(EXCERPTED RECORDS begins)

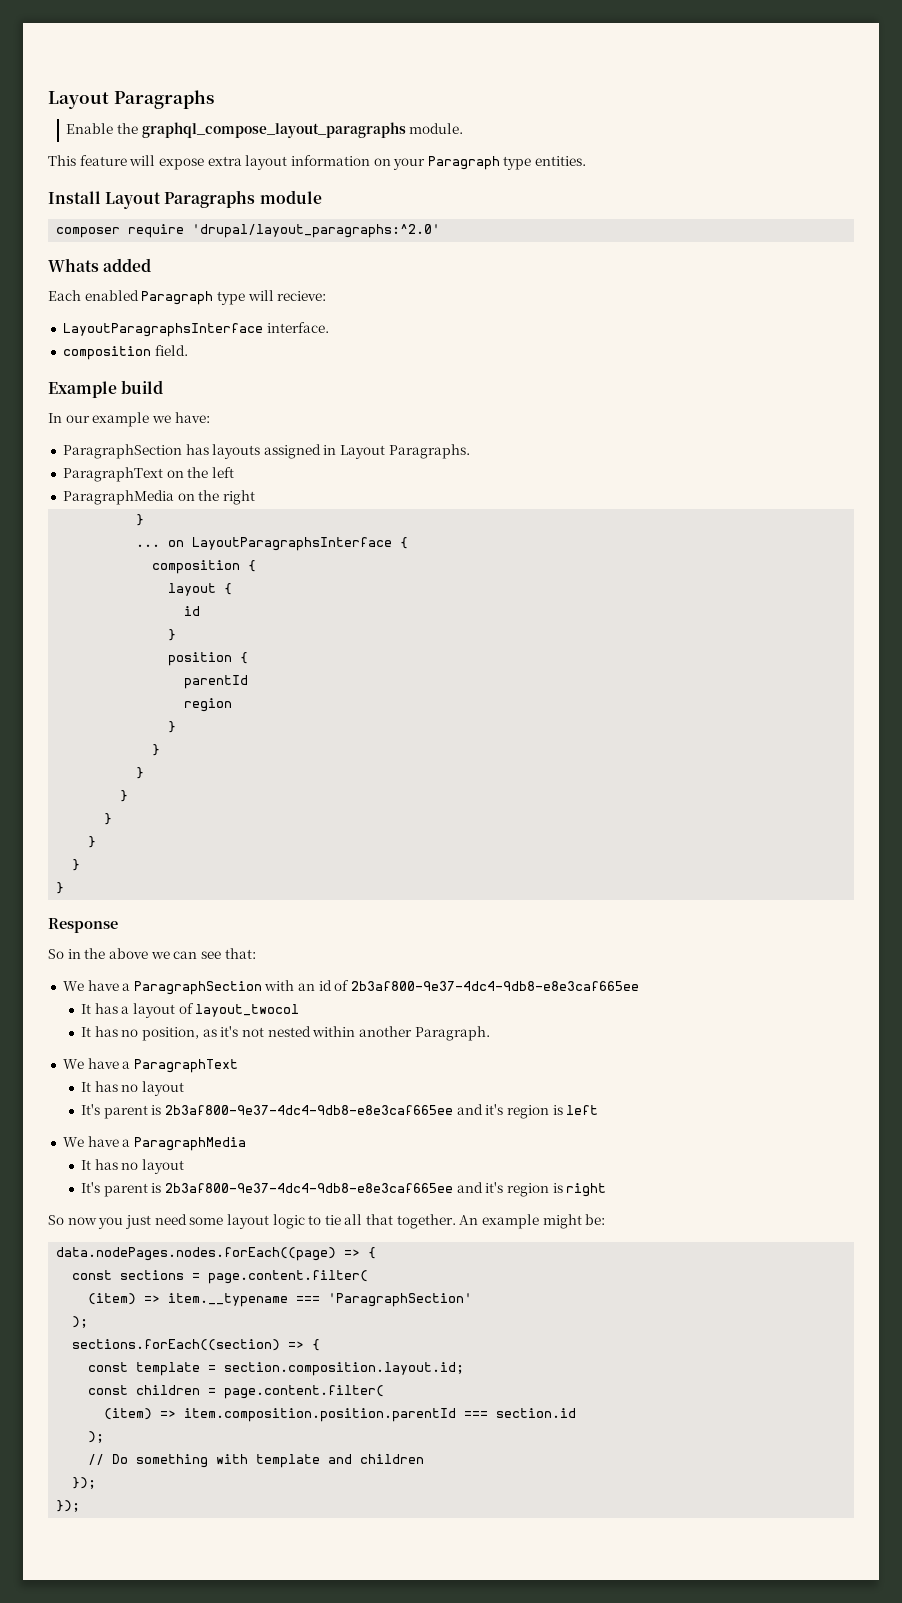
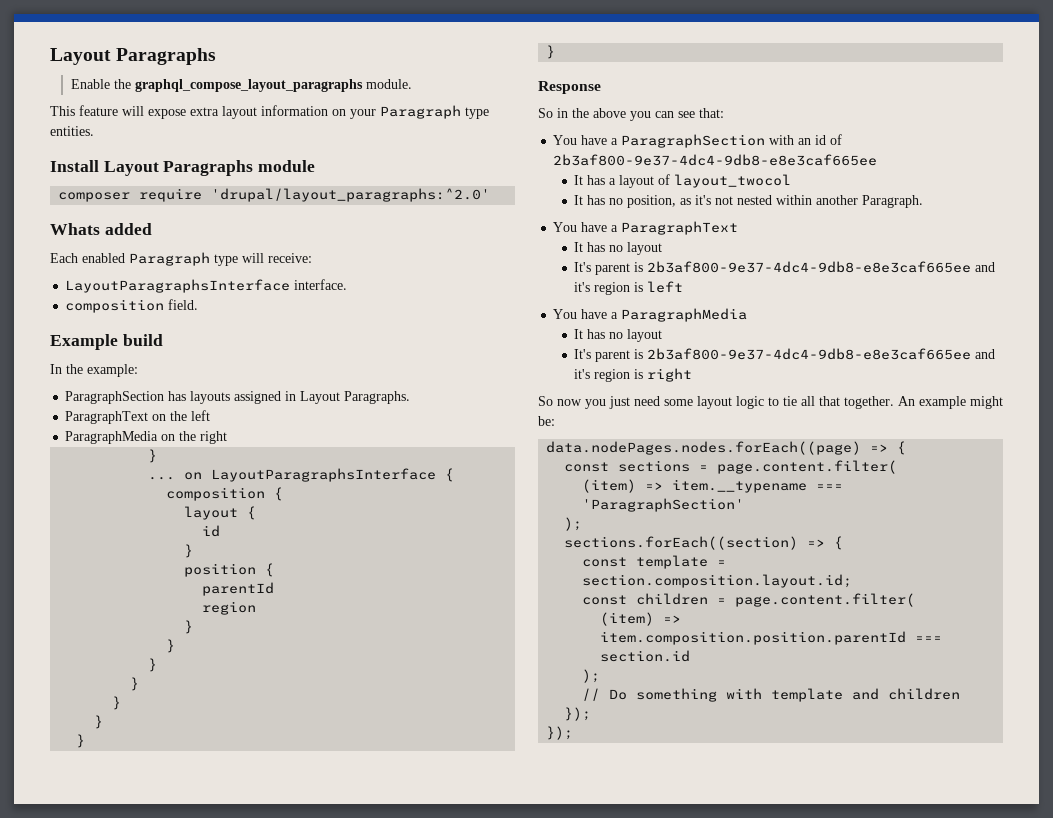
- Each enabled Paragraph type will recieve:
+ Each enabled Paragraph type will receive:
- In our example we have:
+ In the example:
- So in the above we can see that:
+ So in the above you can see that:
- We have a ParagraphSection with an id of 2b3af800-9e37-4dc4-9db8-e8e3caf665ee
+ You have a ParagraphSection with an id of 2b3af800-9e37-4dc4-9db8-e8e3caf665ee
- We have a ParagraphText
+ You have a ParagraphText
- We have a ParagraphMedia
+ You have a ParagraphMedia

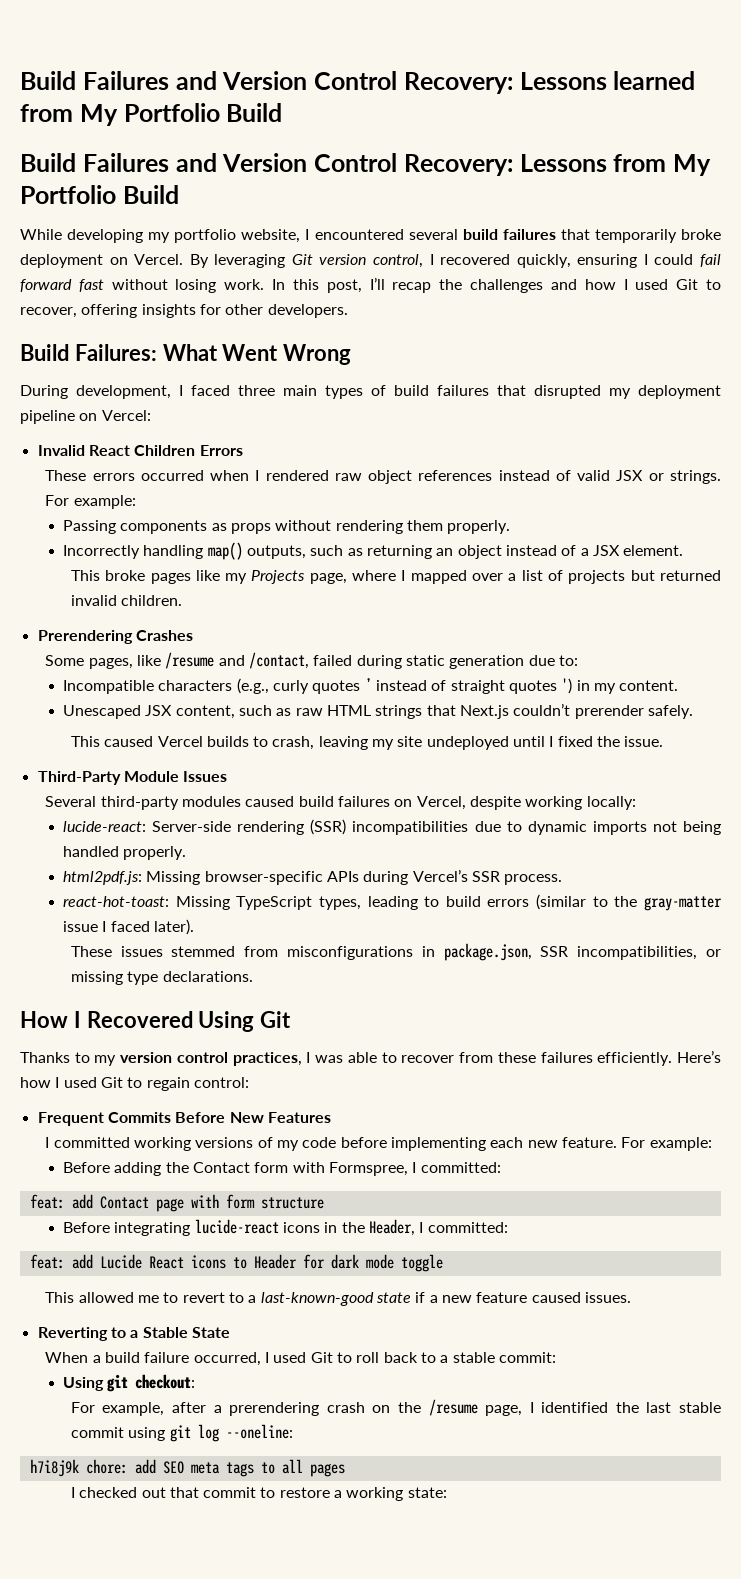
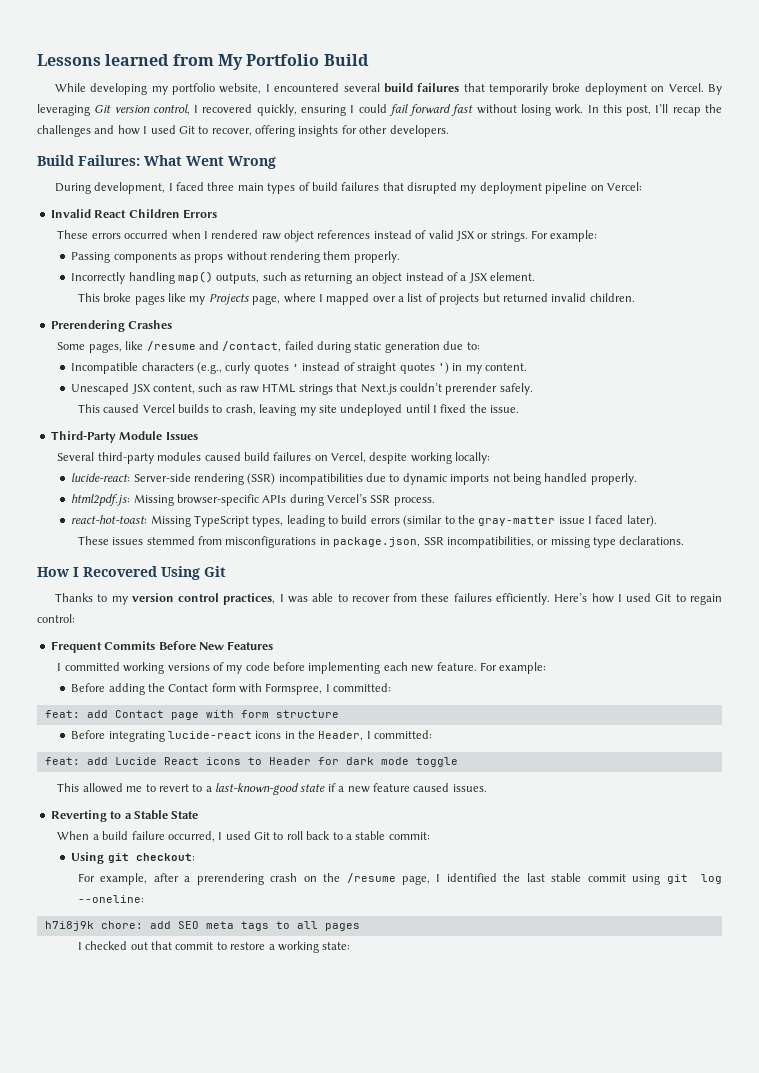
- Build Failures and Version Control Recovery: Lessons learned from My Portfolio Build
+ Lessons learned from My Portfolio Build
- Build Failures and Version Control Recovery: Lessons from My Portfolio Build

(EXCERPTED RECORDS ends)

AIM OF THE EXERCISE >> Leave out the pictures, then copy all the remaining text in the records exactly.

REPLY TO THE EXERCISE >>
- Each enabled Paragraph type will recieve:
+ Each enabled Paragraph type will receive:
- In our example we have:
+ In the example:
- So in the above we can see that:
+ So in the above you can see that:
- We have a ParagraphSection with an id of 2b3af800-9e37-4dc4-9db8-e8e3caf665ee
+ You have a ParagraphSection with an id of 2b3af800-9e37-4dc4-9db8-e8e3caf665ee
- We have a ParagraphText
+ You have a ParagraphText
- We have a ParagraphMedia
+ You have a ParagraphMedia

- Build Failures and Version Control Recovery: Lessons learned from My Portfolio Build
+ Lessons learned from My Portfolio Build
- Build Failures and Version Control Recovery: Lessons from My Portfolio Build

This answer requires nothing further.